Everything on Scott's ranch, DX Beef, is done a little bit more slowly than one might see on a conventional ranch: Cattle graze rotationally on 14 different permanent pastures across 7,000 acres of land. Because her cows aren't treated with any antibiotics or chemicals, she and other ranch hands regularly check on the cow dung to make sure it looks healthy; if it doesn't, cattle are removed from the herd and treated individually.
While some might praise regenerative agriculture as a new advent, the techniques are older than the U.S. itself. These foodways are based on ancient movements now touted under new names: regenerative agriculture, permaculture, farm-to-table, and eating local. But the land theft that built ranching businesses is one of the main reasons Native peoples were killed, disenfranchised, and separated from traditional foodways in the first place.
It's not lost on Scott that the ranchers getting most of the credit for sustainable techniques are those newest to the land. Native farmers, who have long been pushed to the margins, want newcomers to the world of non-industrial food production to know there's nothing novel about caring for the land that grows our food.
"It's not a new discovery," Scott says. "It's just a late discovery for some that are a lot more confident in using it as a marketing approach."
Colonialism via Cattle
Cattle, specifically, can help tell the story of colonization of Native peoples on Turtle Island. Ranching was one of the reasons settlers and colonizers began to claim land from Native peoples west of the Mississippi in the mid-1800s, according to Ryan Fischer, a visiting assistant professor of history at the University of Wisconsin, River Falls, and the author of the book Cattle Colonialism: An Environmental History of the Conquest of California and Hawai'i.

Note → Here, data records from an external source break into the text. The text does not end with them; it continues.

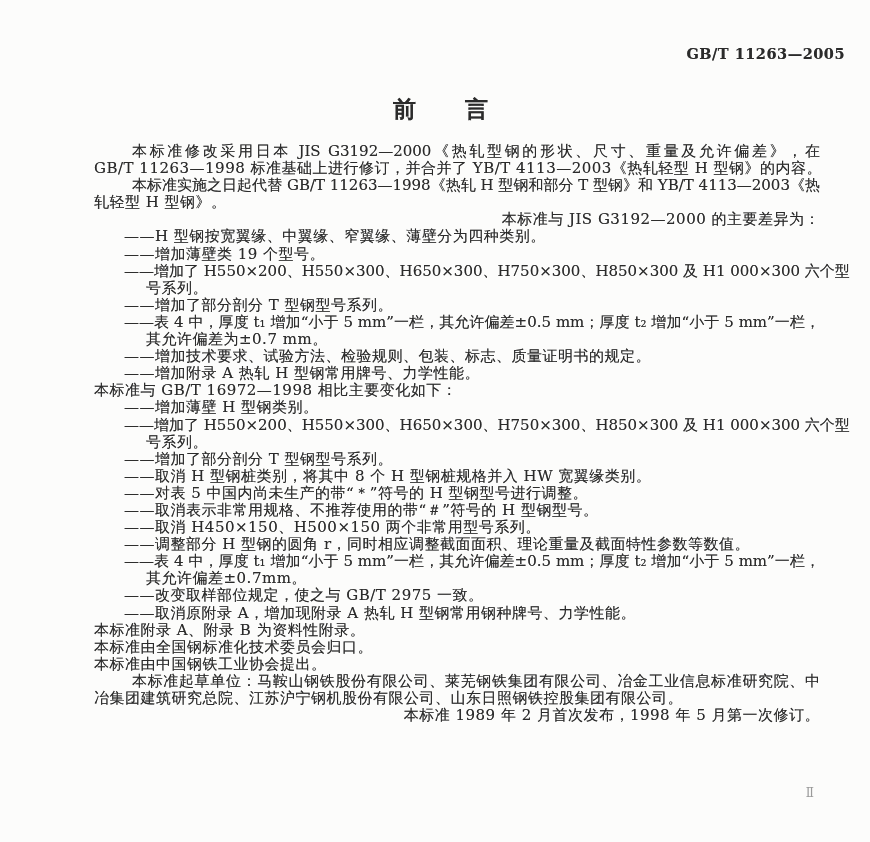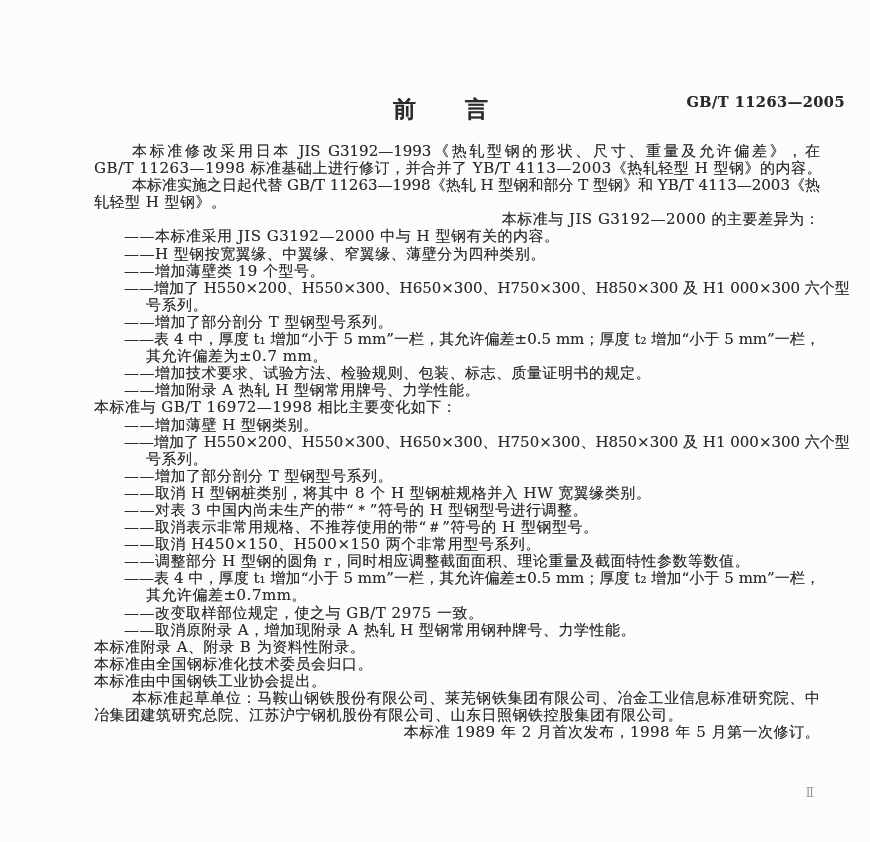"GB/T 11263—2005" .doc-number { margin-top: 48px -> none }
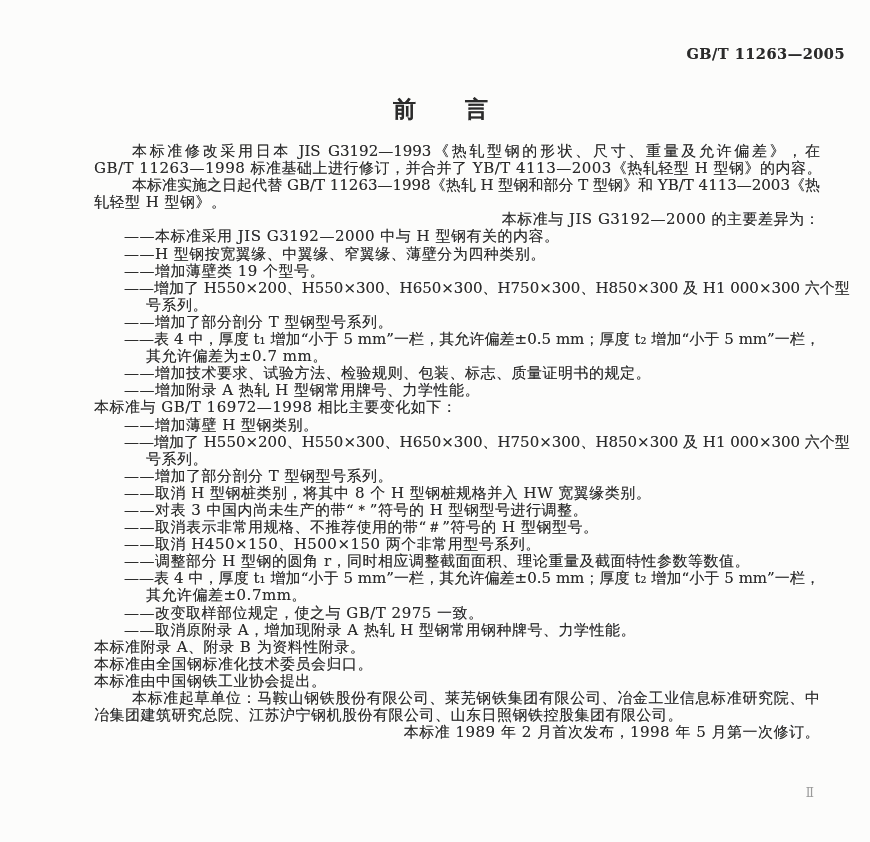"本标准修改采用日本 JIS" div.line { text: 1993 -> 2000 }
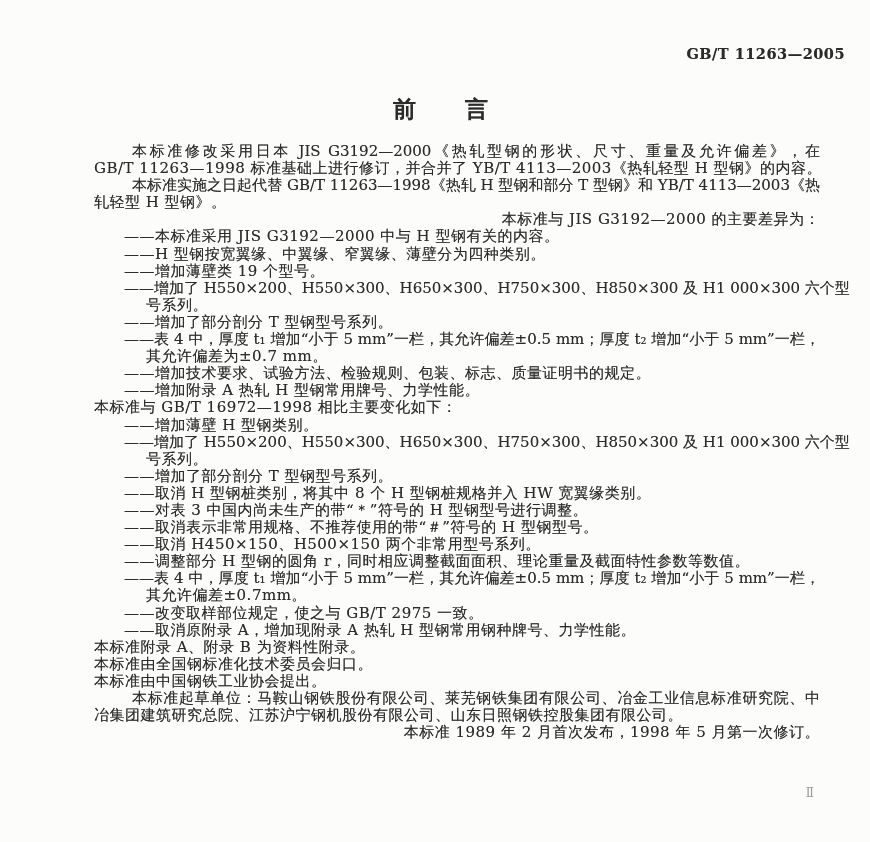"——本标准采用 JIS G3192—2000 中与 H" div.line { html: <div>——本标准采用 JIS G3192—2000 中与 H 型钢有关的内容。</div> -> none }
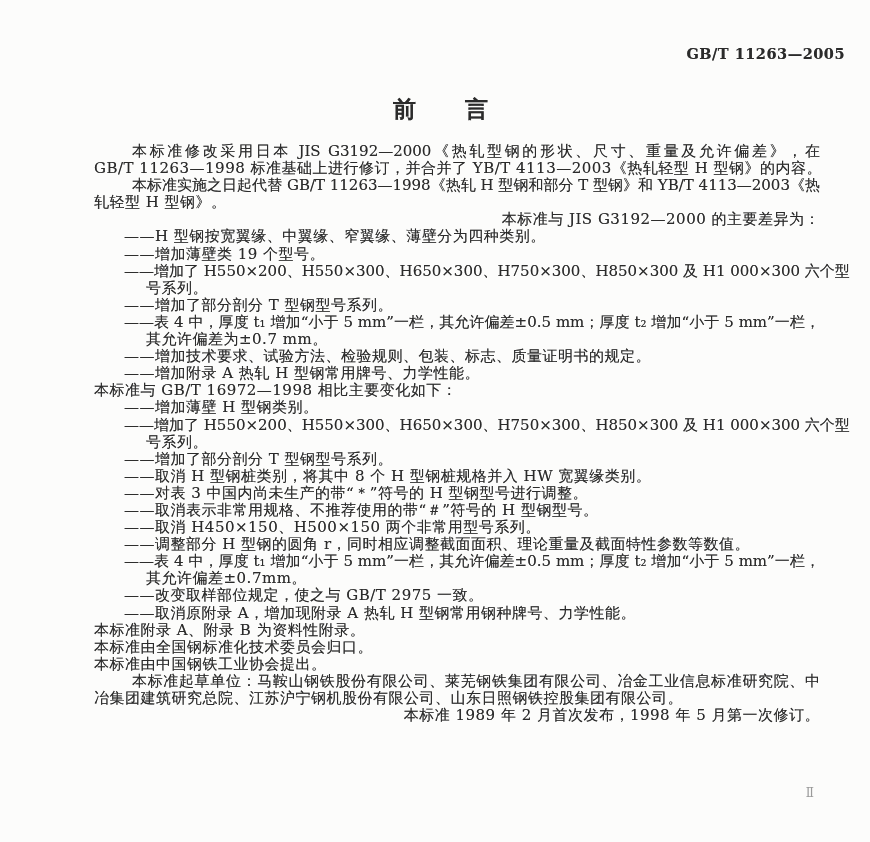"——对表 3 中国内尚未生产的带“＊”符号的 H 型钢型号进行调整。" div.line { text: 3 -> 5 }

Fischer says there are no cattle native to this land. Spanish and English colonizers brought them to the U.S. Bison, which are native to the U.S., maintained the Midwest's rich ecologies and supported the diets and cultural practices of Scott's Cheyenne ancestors. But bison nearly went extinct because of settlers' desire to turn Native land into ranchland.
By the mid-1800s, the construction of railways and refrigerated train cars made beef more readily available and affordable. Later, federal officials found that unused fertilizer from WWII munitions could be used to boost corn production, which helped justify the creation of factory farms and introduced beef to an even broader market of consumers.
Around the same time, Scott's ancestors were removed from their ancestral river with the signing of the Pick-Sloan Missouri Basin Program, which created dams as a means of "flood control." Scott remembers being told stories of this from her grandparents and great-grandparents; the history of cattle colonialism is still recent.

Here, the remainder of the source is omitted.